Curvo-me diante da autoridade de especialistas porque ela me é imposta pela minha própria razão. Estou consciente da minha própria incapacidade de compreender, em todos os seus detalhes e desenvolvimento positivo, qualquer porção muito grande do conhecimento humano. A maior inteligência não seria igual à compreensão do todo. Daí resulta, tanto para a ciência como para a indústria, a necessidade da divisão e associação do trabalho. Eu recebo e dou - assim é a vida humana. Cada um dirige e é dirigido por sua vez. Portanto, não existe uma autoridade fixa e constante, mas uma troca contínua de autoridade e subordinação mútua, temporária e, acima de tudo, voluntária.

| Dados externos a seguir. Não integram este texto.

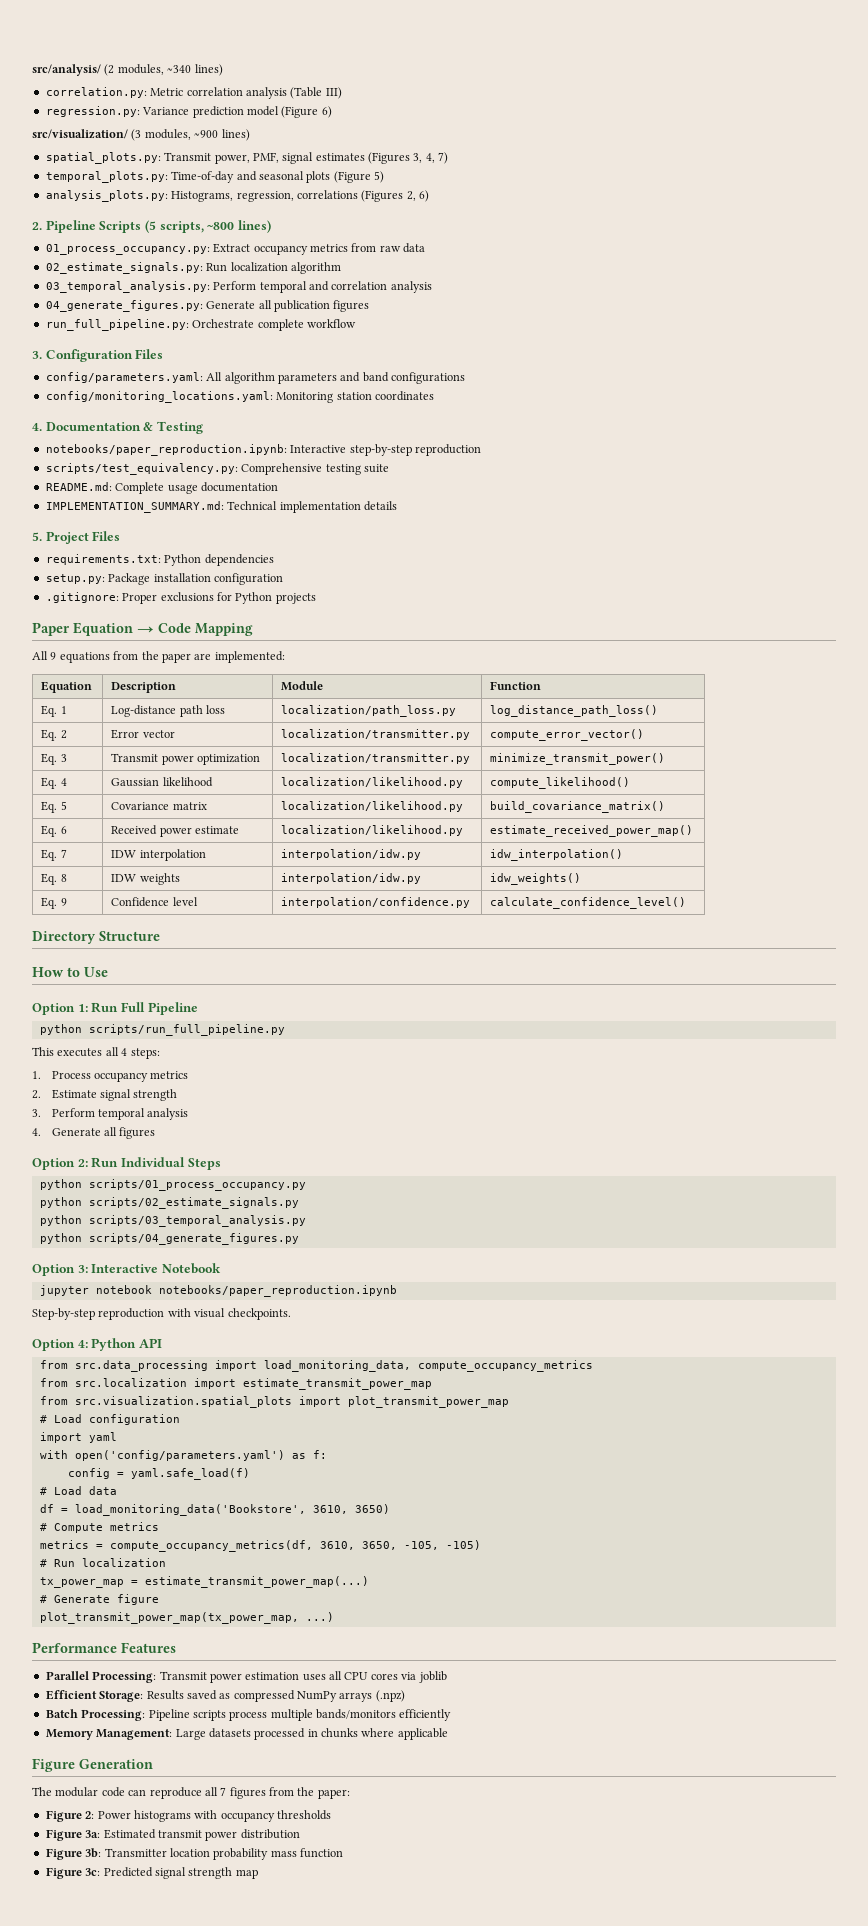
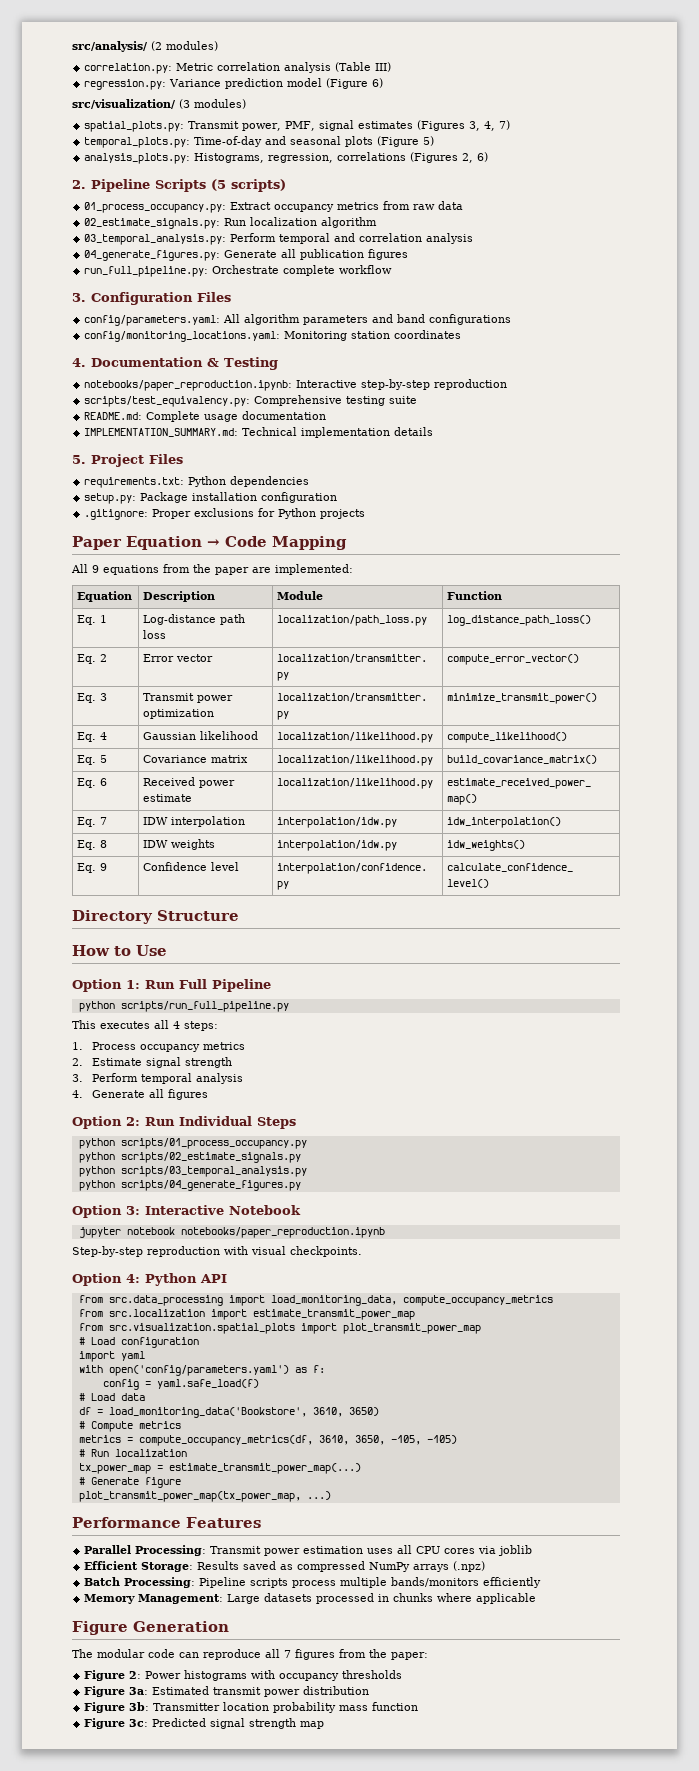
- src/analysis/ (2 modules, ~340 lines)
+ src/analysis/ (2 modules)
- src/visualization/ (3 modules, ~900 lines)
+ src/visualization/ (3 modules)
- 2. Pipeline Scripts (5 scripts, ~800 lines)
+ 2. Pipeline Scripts (5 scripts)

Esta mesma razão proíbe-me, então, de reconhecer uma autoridade fixa, constante e universal, porque não existe homem universal, nenhum homem capaz de apreender em toda aquela riqueza de detalhes, sem a qual é impossível a aplicação da ciência à vida, todos os ciências, todos os ramos da vida social. E se tal universalidade pudesse algum dia ser realizada num único homem, e se ele quisesse aproveitar-se dela para nos impor a sua autoridade, seria necessário expulsar esse homem da sociedade, porque a sua autoridade levaria inevitavelmente todos os outros à escravidão e à imbecilidade. Não creio que a sociedade deva maltratar os homens de gênio como tem feito até agora: assim como não penso que deveria conceder demais a eles, muito menos conceder-lhes quaisquer privilégios ou direitos exclusivos; e isso por três razões: primeiro, porque muitas vezes confundiria um charlatão com um gênio; segundo, porque, através de tal sistema de privilégios, poderia transformar em charlatão até mesmo um verdadeiro gênio, desmoralizá-lo e degradá-lo; e, finalmente, porque estabeleceria um senhor acima de si mesmo.